発酵機 - 食品新聞 WEB版(食品新聞社)
発酵機

 狭紅茶プロジェクトは現在、狭山工業高校を中心に、狭山清陵分校・入間わかくさ特別支援学校・所沢商業高校・川越総合高校の五校連携に発展。

 「イベントで出た茶殻を川越総合高校で飼育している埼玉県のブランド鶏『タマシャモ』の飼料に混ぜたところ昨年から鶏を暑さや病気で死なせることなく出荷できるようになったと聞く。まだ実現できてないが、そこから出る鶏糞を入間わかくさ特別支援学校が持つ野菜畑に活用するなどして、人間的なことも含めてSDGsを実現していきたい」と原嶌教諭は力を込める。

 原嶌教諭は「狭紅茶」で南高梅のような広がりを夢見る。

 「南高梅の誕生も高校教諭が携わっていたと聞き、『狭紅茶』が埼玉を代表するブランドになれたら嬉しい」と述べる。

 南高梅は明治35年、和歌山県の上南部村の高田貞楠氏が、梅の苗を譲り受けた中に粒が大きく美しい紅のかかる優良種が一本あるのに着眼し、その木を母樹として育成し増植。その後、南部高等学校教諭の竹中勝太郎氏が5年間調査研究の結果、最も優れたものを南高梅と名付けた。

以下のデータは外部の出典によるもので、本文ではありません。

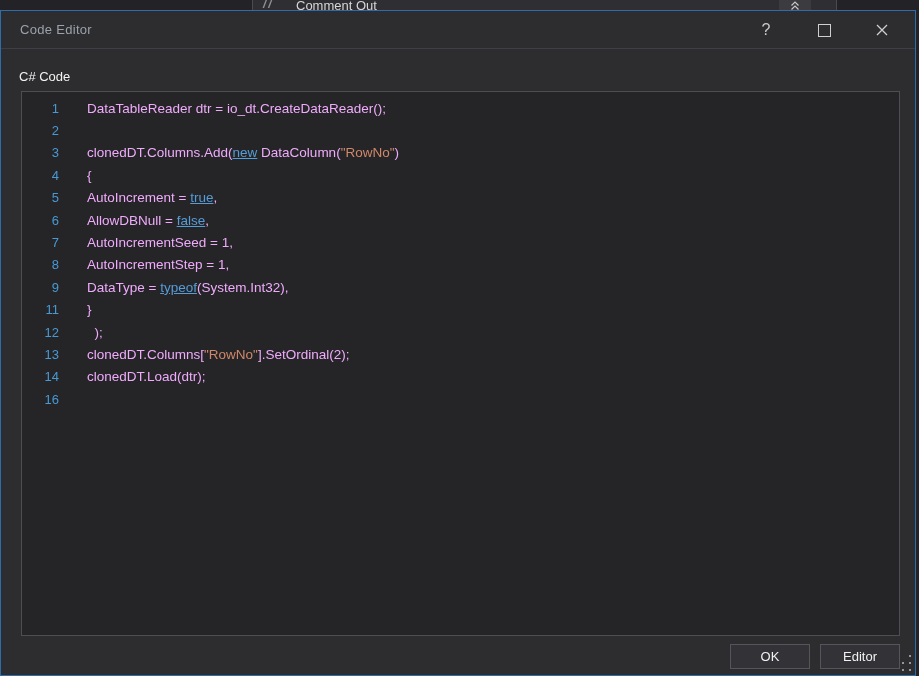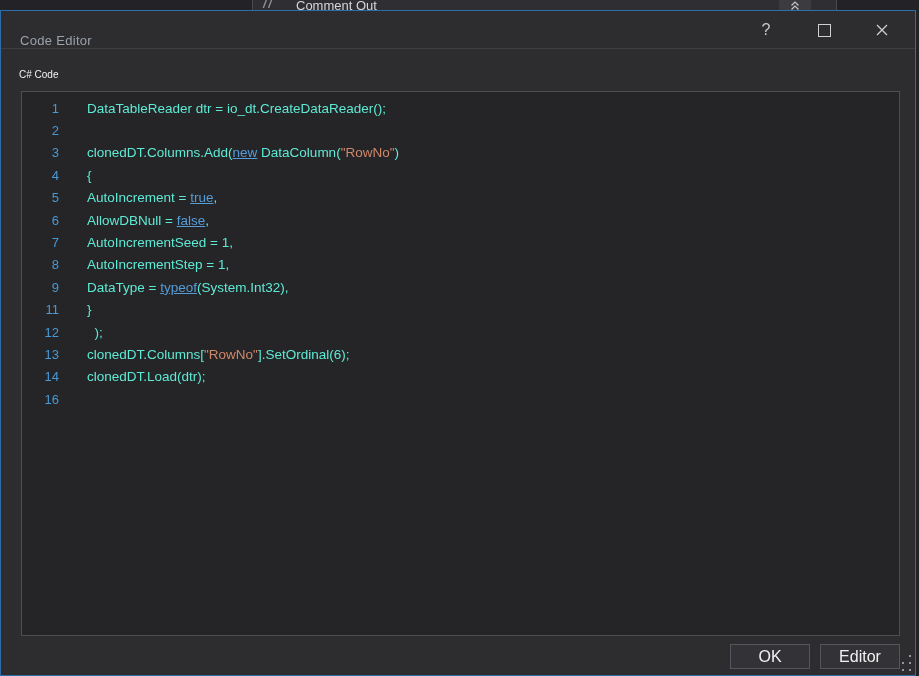--- a/index.html
+++ b/index.html
@@ -29,7 +29,7 @@
 
   .titlebar {
     position:absolute; left:0; top:0; width:100%; height:38px;
-    display:flex; align-items:flex-end; padding-left:19px;
+    display:flex; align-items:center; padding-left:19px;
     border-bottom:1px solid #3e3e44;
   }
   .titlebar .title { font-size:13px; color:#9aa2ab; letter-spacing:0.3px; }

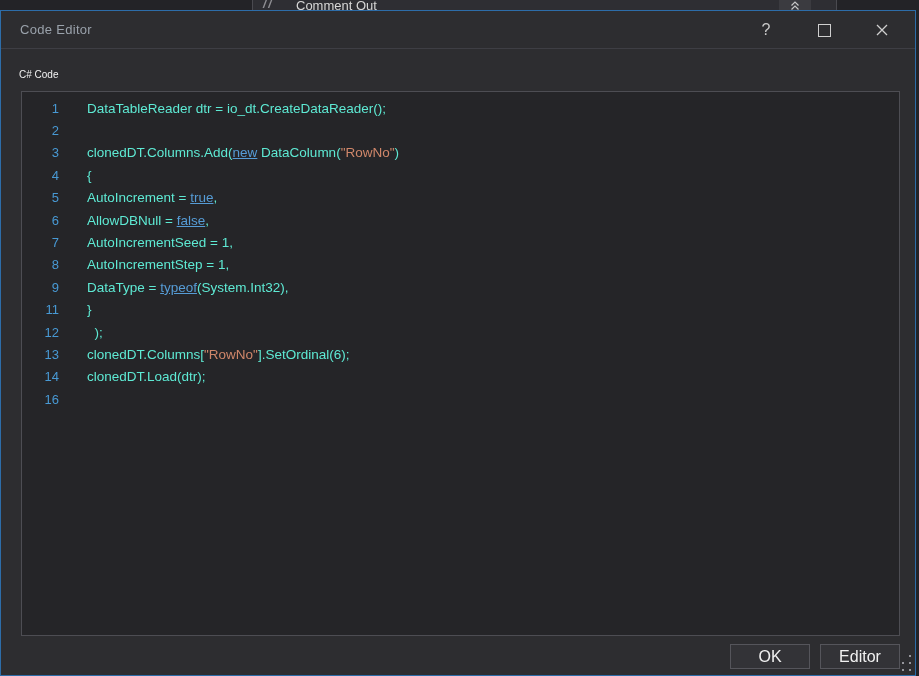--- a/index.html
+++ b/index.html
@@ -38,7 +38,7 @@
   .help-glyph { font-size:16px; color:#c9c9c9; }
   .max-glyph { width:13px; height:13px; border:1px solid #cfcfcf; display:inline-block; }
 
-  .section-label { position:absolute; left:18px; top:58px; font-size:10px; color:#f2f2f2; }
+  .section-label { position:absolute; left:18px; top:58px; font-size:13px; color:#f2f2f2; }
 
   
   .editor {

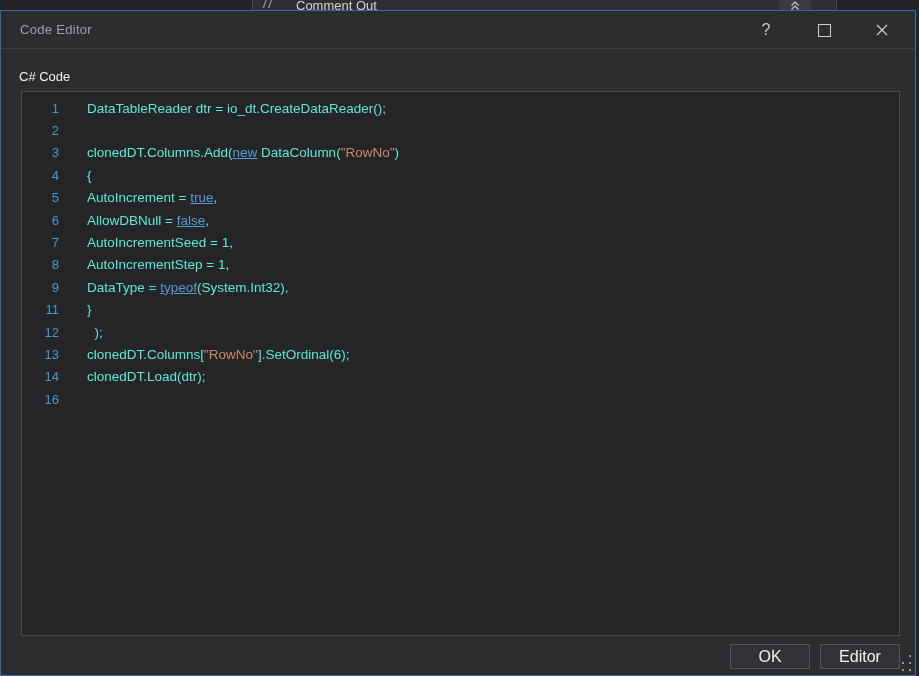--- a/index.html
+++ b/index.html
@@ -49,7 +49,7 @@
   .code-line { display:flex; align-items:center; height:22.4px; font-size:13.5px; }
   .line-num { width:37px; flex:none; text-align:right; color:#4899d4; font-size:13px; }
   .line-code { margin-left:28px; white-space:pre; color:#dcdcdc; }
-  .tok-plain { color:#5eead4; }
+  .tok-plain { color:#f0abfc; }
   .tok-keyword { color:#569cd6;text-decoration:underline; }
   .tok-string { color:#d0876a; }
 

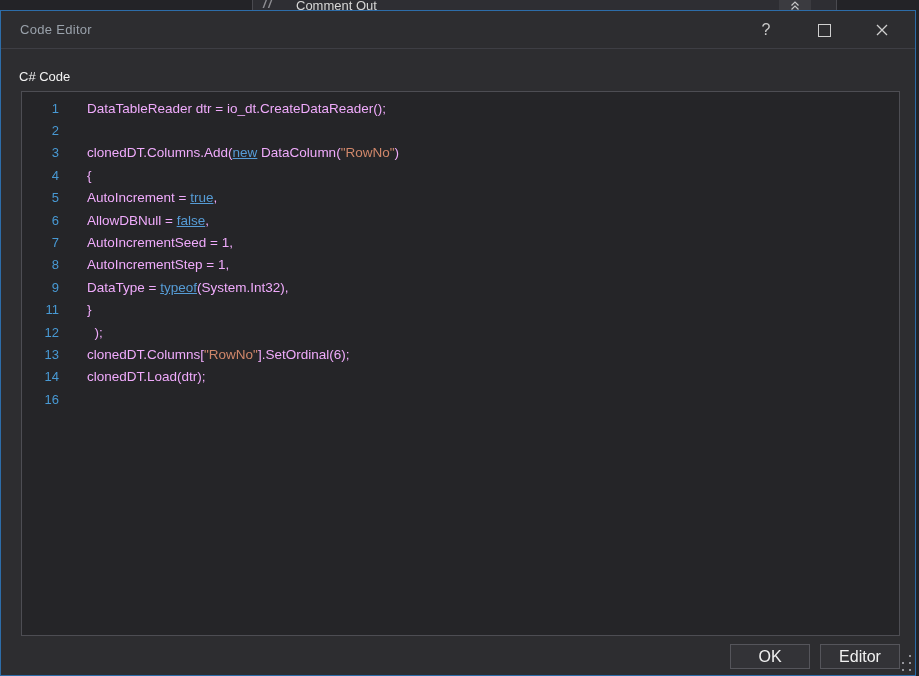--- a/index.html
+++ b/index.html
@@ -151,7 +151,7 @@
       </div>
       <div class="code-line">
         <span class="line-num">13</span>
-        <span class="line-code"><span class="tok-plain">clonedDT.Columns[</span><span class="tok-string">"RowNo"</span><span class="tok-plain">].SetOrdinal(6);</span></span>
+        <span class="line-code"><span class="tok-plain">clonedDT.Columns[</span><span class="tok-string">"RowNo"</span><span class="tok-plain">].SetOrdinal(2);</span></span>
       </div>
       <div class="code-line">
         <span class="line-num">14</span>

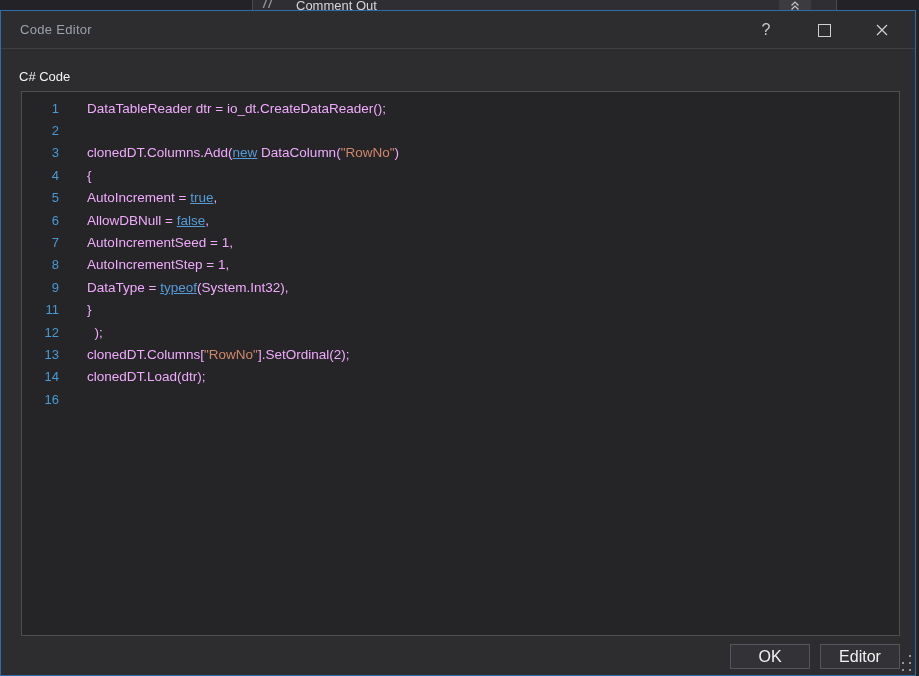--- a/index.html
+++ b/index.html
@@ -57,7 +57,7 @@
   .footer-btns { position:absolute; top:633px; right:15px; display:flex; gap:10px; }
   .btn {
     min-width:80px; height:25px; background:#333337; border:1px solid #55555b;
-    color:#f1f1f1; font-size:16px; font-family:"Liberation Sans", sans-serif;
+    color:#f1f1f1; font-size:13px; font-family:"Liberation Sans", sans-serif;
     padding:0 14px; cursor:default;
   }
   .resize-grip { position:absolute; right:3px; bottom:3px; width:13px; height:17px; }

「午後の紅茶」キッチンカー - 食品新聞 WEB版(食品新聞社)
「午後の紅茶」キッチンカー

 特設売場には「午後の紅茶」キッチンカーを併設している。

 キッチンカーは、「午後の紅茶」ではなく、アレンジティーやフードペアリングの体験を通じて紅茶そのものの魅力を伝えるため、サンプリングとせず、あえて販売の形式を採用して6月から首都圏エリア1都3県(東京都・神奈川県・千葉県・埼玉県)で順次展開している。

 「既に100箇所以上で、季節のメニューを出すなどドリンク・ワッフルのメニューを拡充し、店内に並ぶ『午後の紅茶』の販売促進にもつながるように展開している。流通さまからは集客につながるということでご好評いただき、来年度も継続して行う予定となっている」(高井氏)との手応えを得る。